Typical experimental procedure (Table [¹] , entry 1):
[Ir(cod)₂]OTf (10.9 mg, 20 µmol), rac-BINAP (12.6 mg, 20 µmol), and diphenylacetylene (1a; 37.7 mg, 0.21 mmol) were placed in an oven-dried Schlenk tube, which was then evacuated and backfilled with argon (× 3).
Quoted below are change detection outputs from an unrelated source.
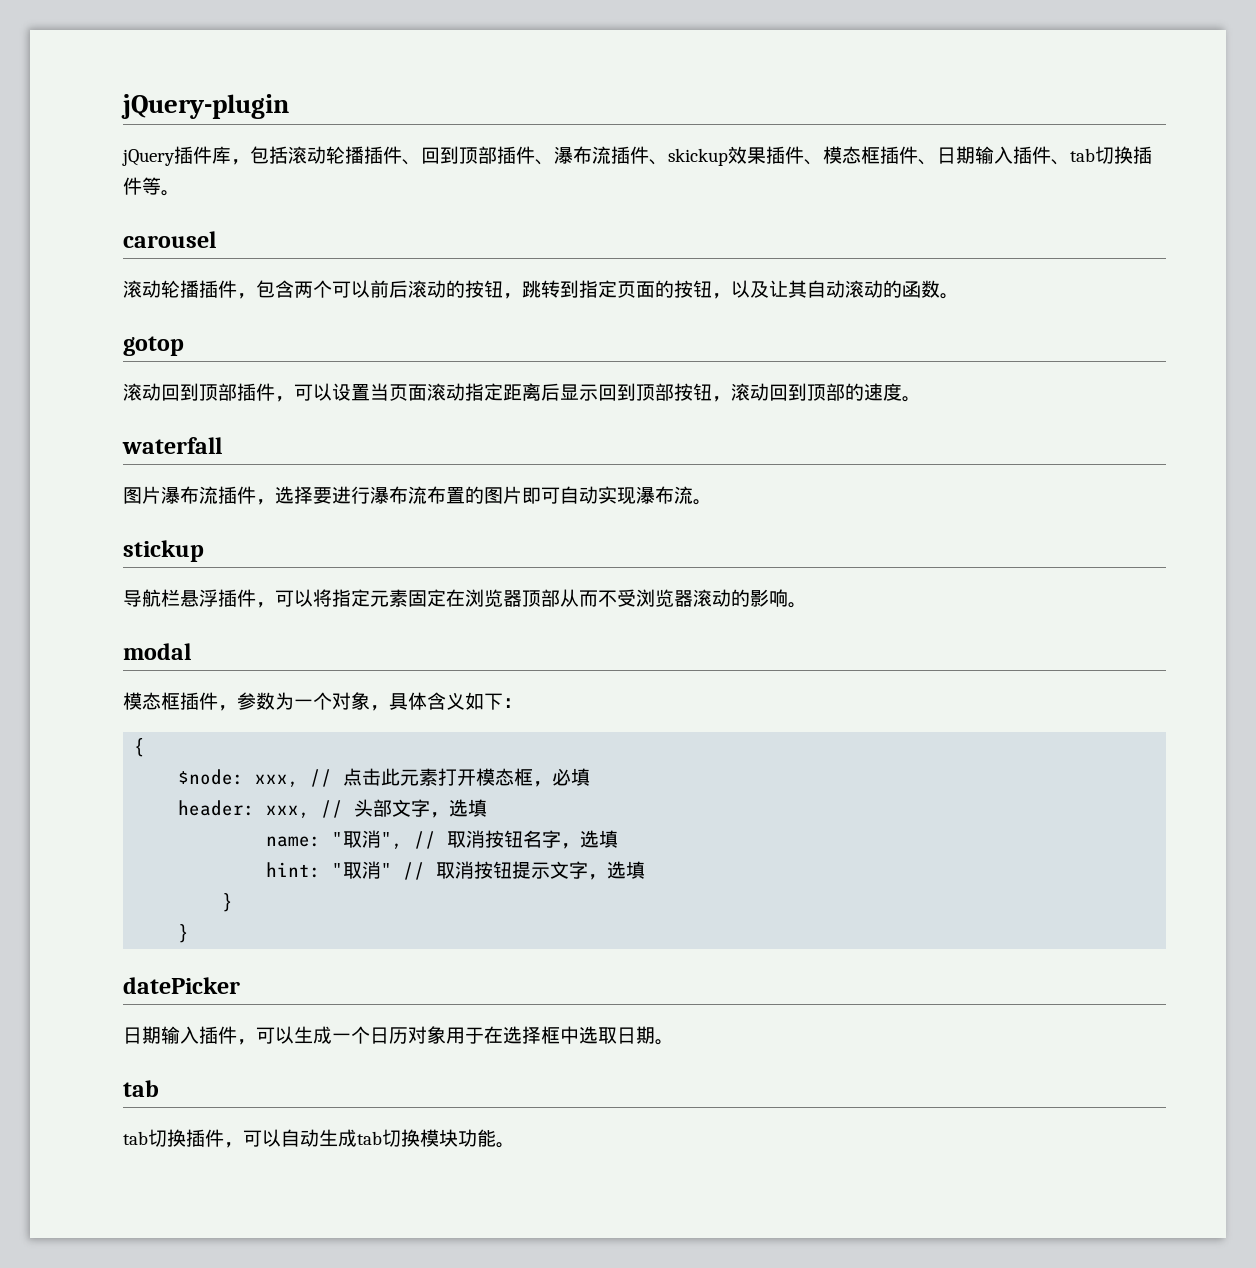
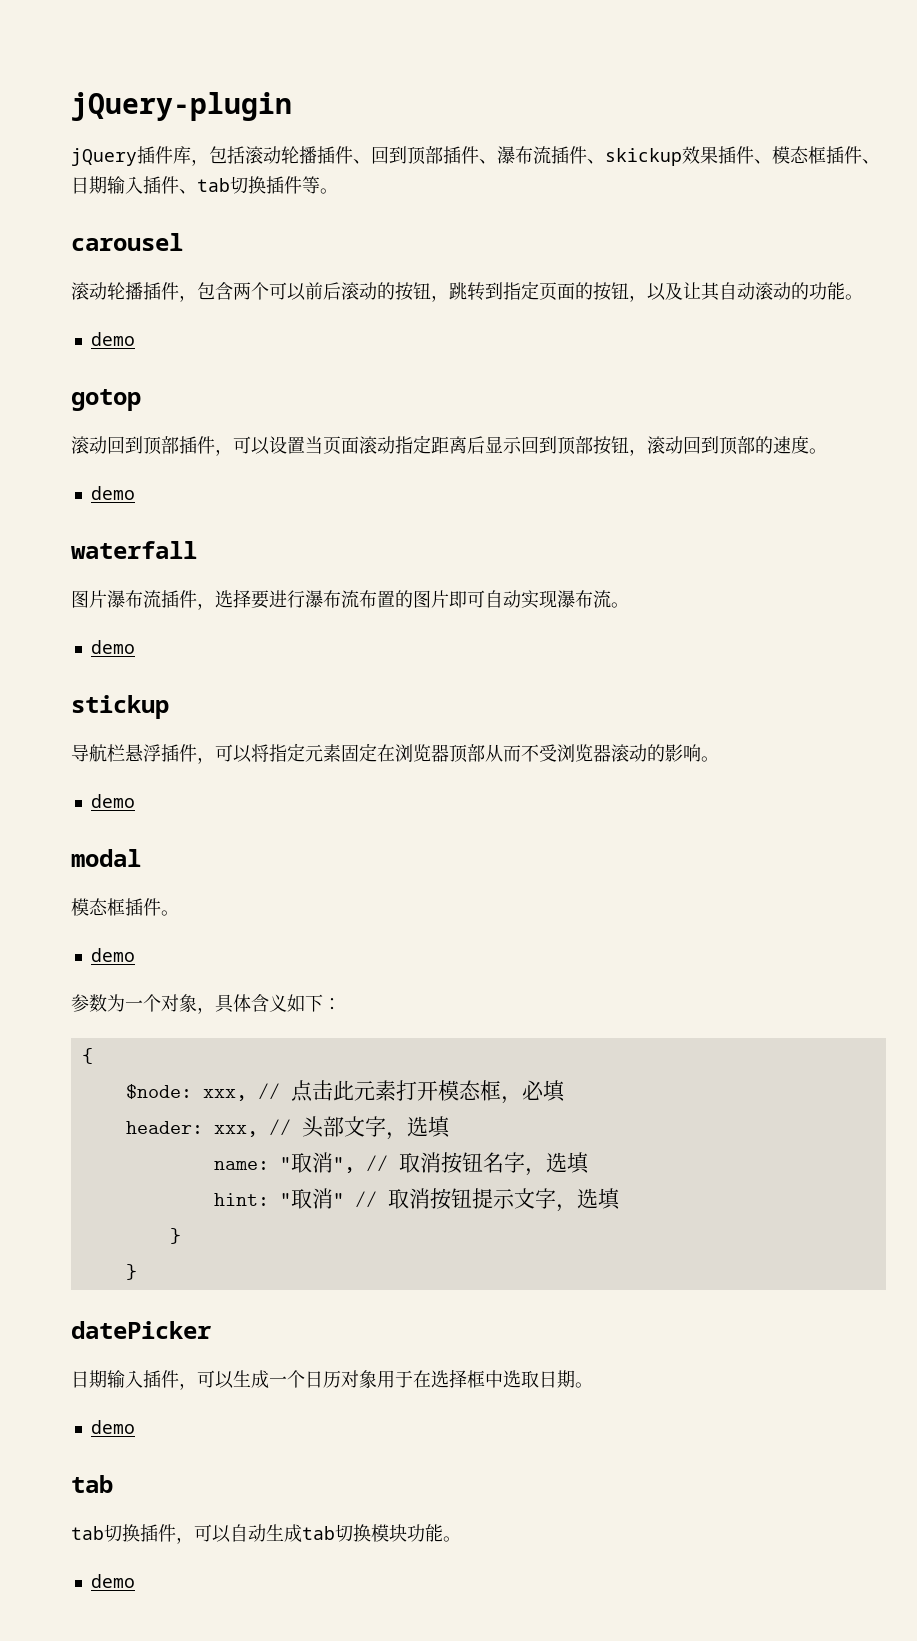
- 滚动轮播插件，包含两个可以前后滚动的按钮，跳转到指定页面的按钮，以及让其自动滚动的函数。
+ 滚动轮播插件，包含两个可以前后滚动的按钮，跳转到指定页面的按钮，以及让其自动滚动的功能。
+ demo
  滚动回到顶部插件，可以设置当页面滚动指定距离后显示回到顶部按钮，滚动回到顶部的速度。
+ demo
  图片瀑布流插件，选择要进行瀑布流布置的图片即可自动实现瀑布流。
+ demo
  导航栏悬浮插件，可以将指定元素固定在浏览器顶部从而不受浏览器滚动的影响。
+ demo
- 模态框插件，参数为一个对象，具体含义如下：
+ 模态框插件。
+ demo
+ 参数为一个对象，具体含义如下：
  日期输入插件，可以生成一个日历对象用于在选择框中选取日期。
+ demo
  tab切换插件，可以自动生成tab切换模块功能。
+ demo

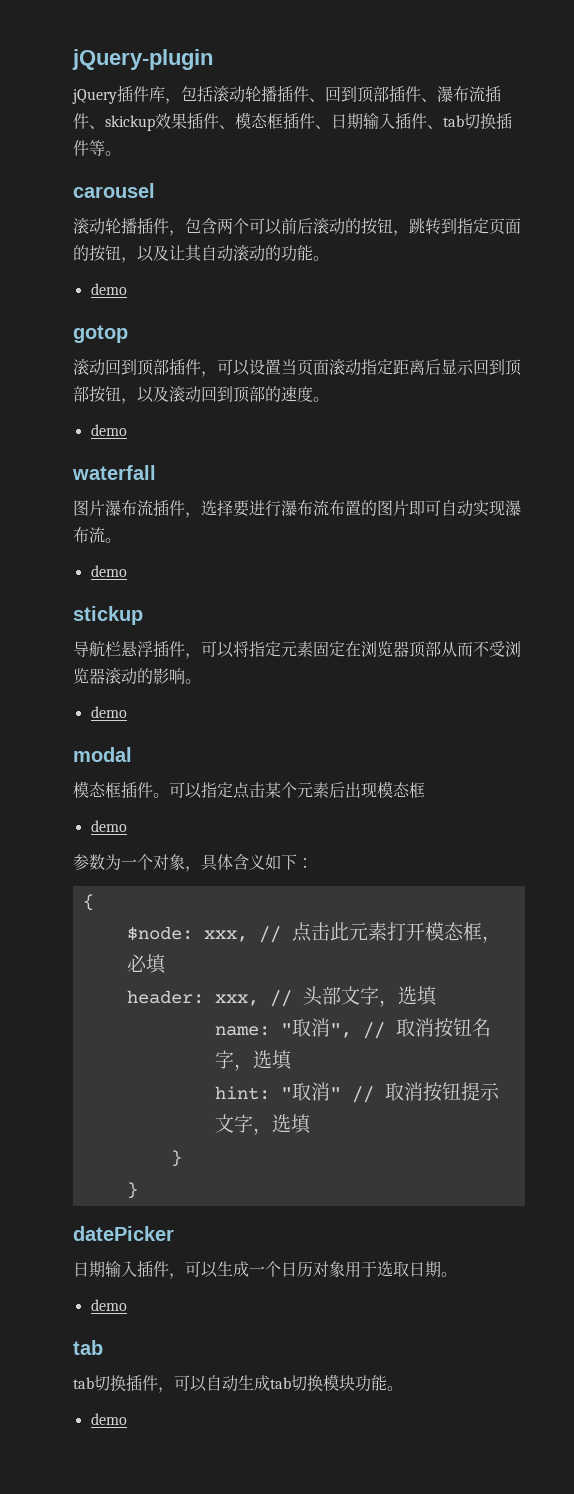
- 滚动回到顶部插件，可以设置当页面滚动指定距离后显示回到顶部按钮，滚动回到顶部的速度。
+ 滚动回到顶部插件，可以设置当页面滚动指定距离后显示回到顶部按钮，以及滚动回到顶部的速度。
+ 可以指定点击某个元素后出现模态框
- 日期输入插件，可以生成一个日历对象用于在选择框中选取日期。
+ 日期输入插件，可以生成一个日历对象用于选取日期。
To the reaction vessel were added 2-methoxyacetophenone (2b; 60.1 mg, 0.40 mmol) and PhCl (0.2 mL, pretreated by argon bubbling for 30 s) before the solution was stirred at 135 ˚C for 24 h. The resultant mixture was cooled to room temperature and filtered through a silica pad. After evaporation of the solvent, the crude products were purified by thin-layer chromatog-raphy (hexane-EtOAc, 10:1) to yield analytically pure product 3ab (62.4 mg, 95%). Yellow solid; mp 95 ˚C. ^¹H NMR (400 MHz): δ = 3.98 (s, 3 H), 5.84 (d, J = 1.5 Hz, 1 H), 6.73 (d, J = 1.5 Hz, 1 H), 6.86 (d, J = 8.3 Hz, 1 H), 7.01 (d, J = 7.6 Hz, 1 H), 7.18-7.28 (m, 11 H); ^¹³C NMR (100 MHz): δ = 55.3, 109.0, 113.5, 119.8, 121.5, 126.8, 127.2, 127.9, 128.1, 129.0, 129.6, 130.9, 134.6, 134.7, 138.2, 140.7, 144.6, 146.5, 156.2; IR (KBr): 1599, 1442, 1260, 1083, 700 cm^-¹; HRMS (FAB⁺): m/z calcd for C₂₃H₁₈O: 310.1358; found: 310.1351.

12

The geometry was determined by NOESY measurement.